Steeling herself, she bit her nerves and started her speech. “Flowery language ain’t exactly my thing, so I’d think I’d die of cringe if I used the speech Kiara prepared for me.” Calli started as she pulled out Kiara’s speech. “It’s great, but just not my thing. I’m not one to mince words, so I’ll get to the point.” Calli took a deep breath and prepared for her impromptu speech.
“Bae, I know that age has very little meaning to us, especially since your age changes with every roll of the dice, literally. However, you are still my little sis, and I still worry about you. I don’t think I will ever stop worrying about you. But I trust you to make decisions for yourself, even if you’re currently 12 years old. I can’t say I will always approve of your decision, but I will support them. I’ll always be there if you need help, since well, death isn’t going anywhere. Despite my reservations, I’m happy for you, Bae.
And IRyS. Look after my sister, will you? I know she can be a handful, seeing as she is Chaos, but take care of her. I know you two get into arguments a lot, but be there for each other even when you do. Even if she’s a rat, she’s still my adorable little rat sister. I want the best for her.”
The wedding went on without a hitch. Bae and IRyS kissed. The wedding cake was brought out, which Mumei was oddly excited for, and now they were in the afterparty, sipping wine, or fruit punch in Bae’s case, and chatting like they usually would, as if nothing has changed. Calli could actually relish in the peace.
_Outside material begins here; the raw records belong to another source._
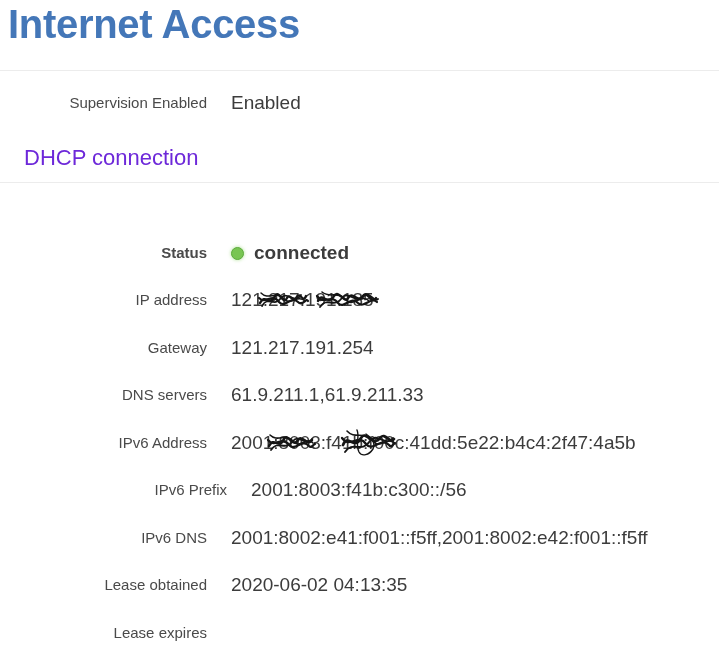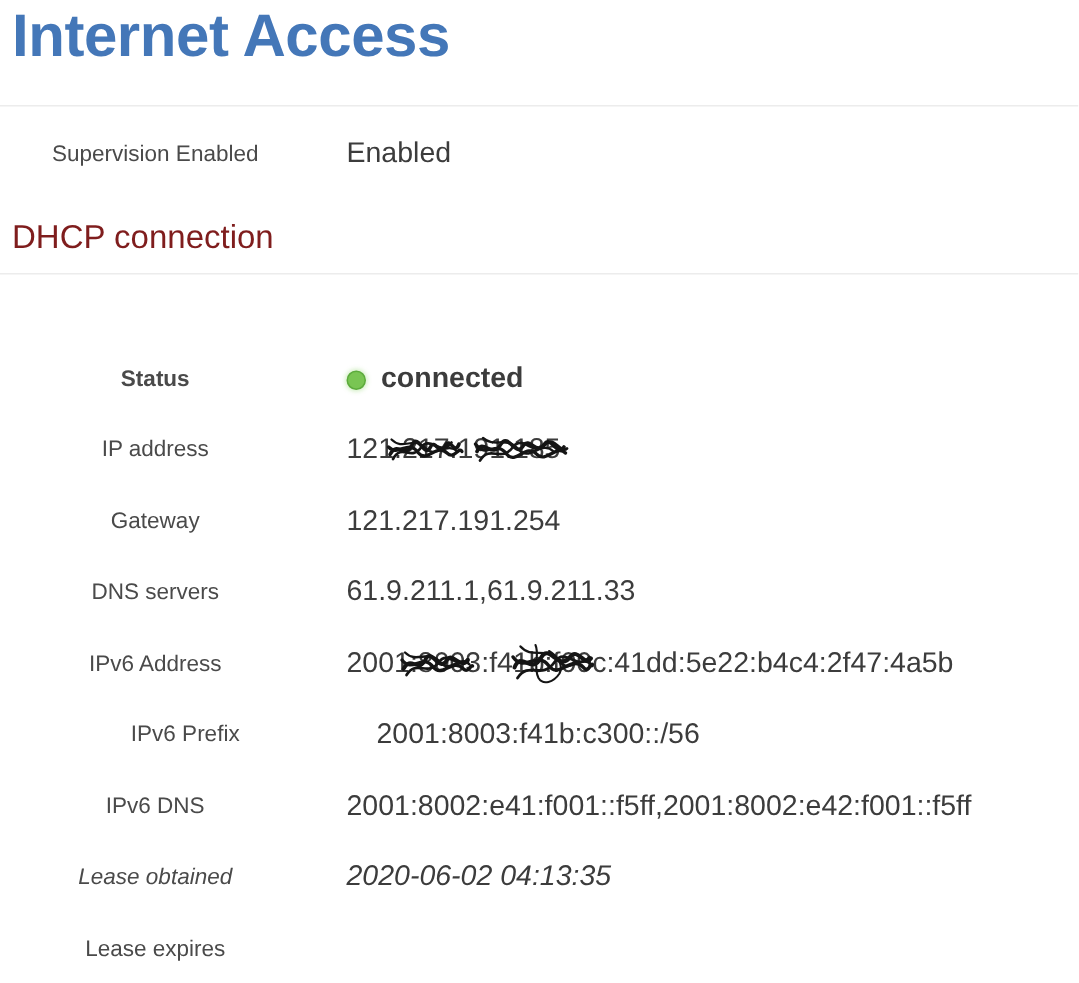"Supervision Enabled" .row-label { text-align: center -> right }
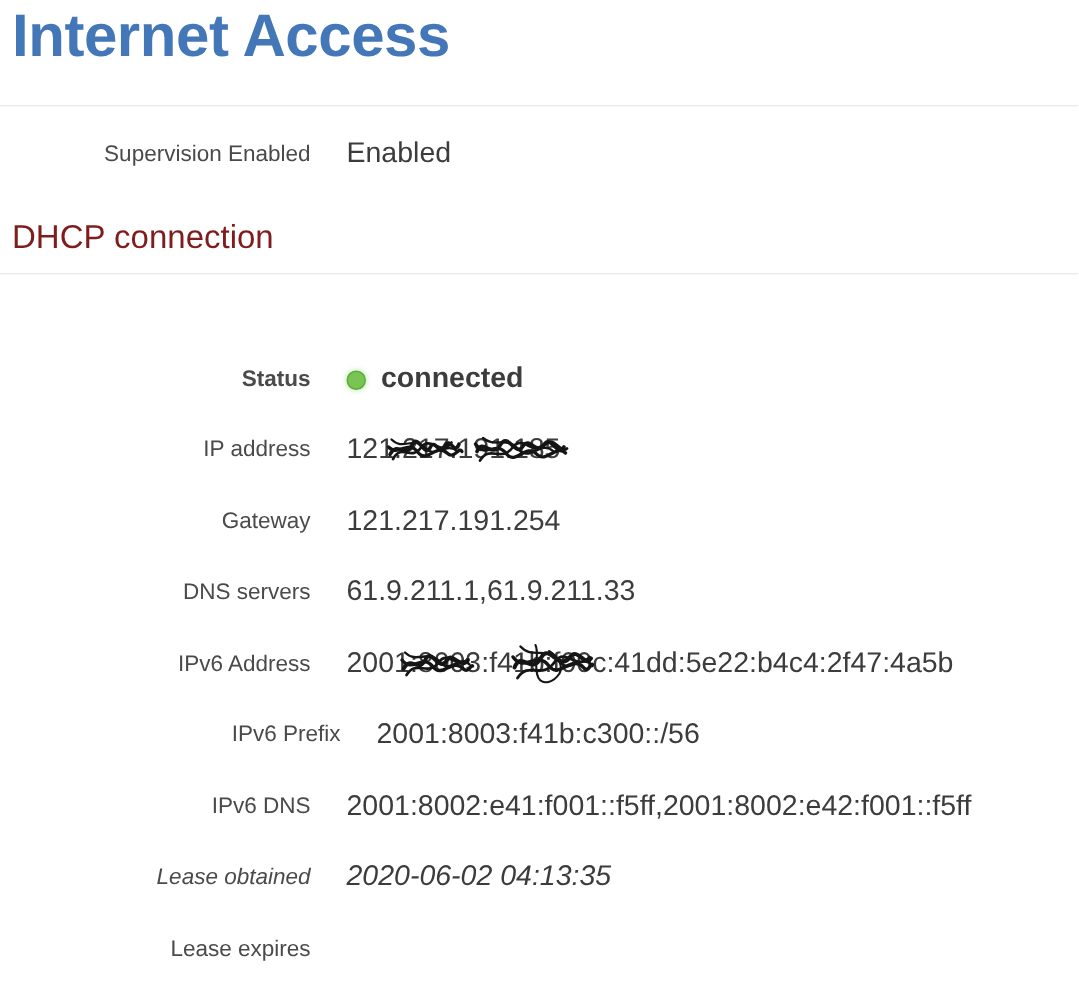"DHCP connection" .section-title { color: #7f1d1d -> #6d28d9; left: 8px -> 24px }
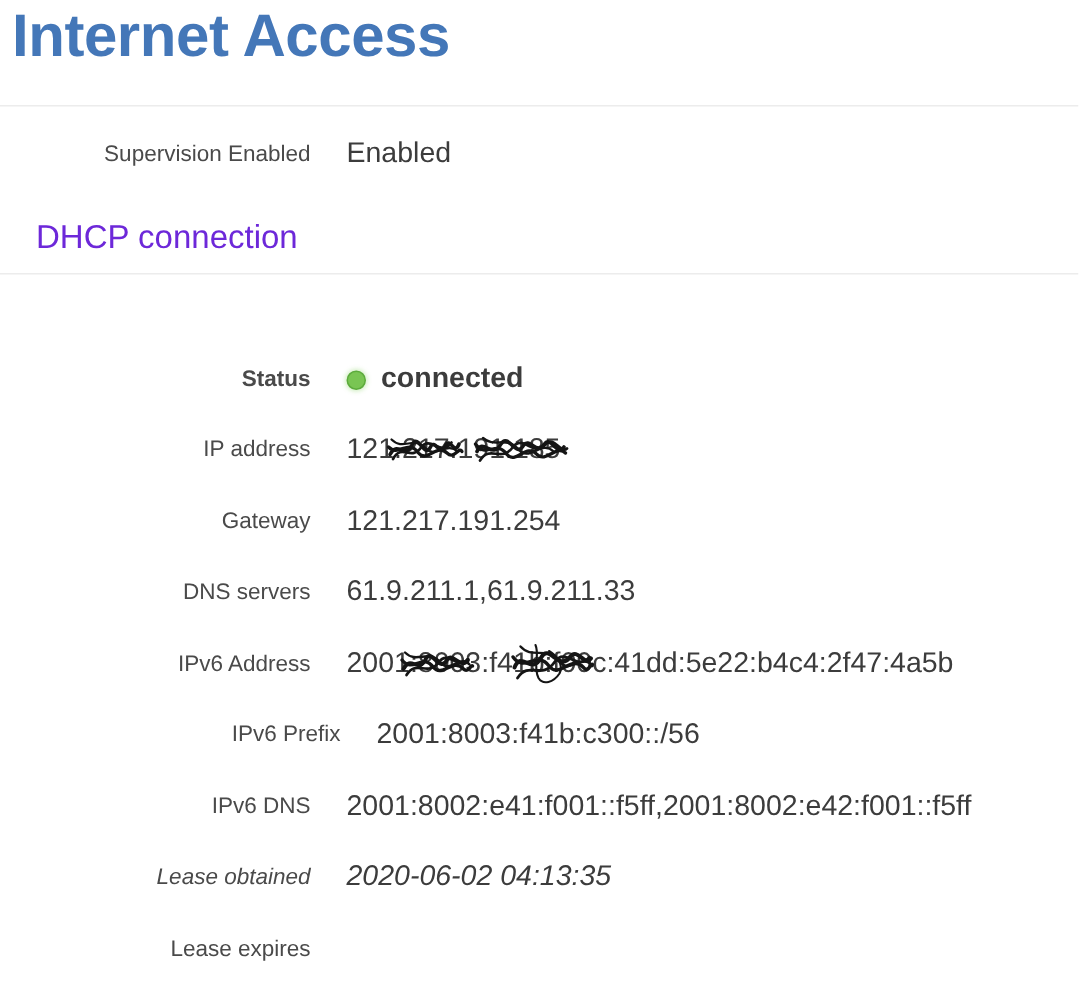"Lease obtained" div.form-row { font-style: italic -> none }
At least until Bae jumped onto the table, using her tie as a scarf and her outer coat as headband, with her pants not exactly all the way on, and started singing Play Dice at the top of her lungs. Ollie and Mumei began cheering her on while everyone else just watched in amusement.
IRyS noticed that some of Bae’s words were slurring and her cheeks were red but clearly not out of embarrassment. She went over to the punch bowl and gave it a taste. “Who spiked the bowl?”
“Oh I did.” Mumei answered innocently.
IRyS looked at Mumei for a second, then shrugged, as did everyone else. Not much could be done if it was the Guardian of Civilization that did it. Instead, the half-devil took out her phone and began recording her wife as the rat sang her heart out.
“Did they forget that they held this wedding so that they could get a divorce over a game of Monopoly?” Calli asked no one in particular.
“Come on Calli, it’s fine.” Kiara interjected. “Look at them, they’re having fun. You’re the only one worrying about that stupid stuff right now.”
“I know, it’s just, with all the marriages and divorces they’ve gone through, I can’t help but worry it might go wrong somewhere, you know.”
“I think you’re worrying too much.” The phoenix reassured the reaper. “Despite all the marriages and divorces they’ve gone through, they’re still together. IRyS is still IRyS to Bae and Bae is still Bae to IRyS. They still laugh at the same things and they still enjoy their time together. They’ll still be living in the same house and still bicker like an old married couple. No matter how their relationship is labeled, it’s not like their actual relationship changed. And they’re happy. What more can you ask for? Besides, did you really think the embodiment of chaos would have a normal relationship?”
Calli thought about it, and shrugged. “Fair enough.” At least there was plenty of expensive alcohol to go around.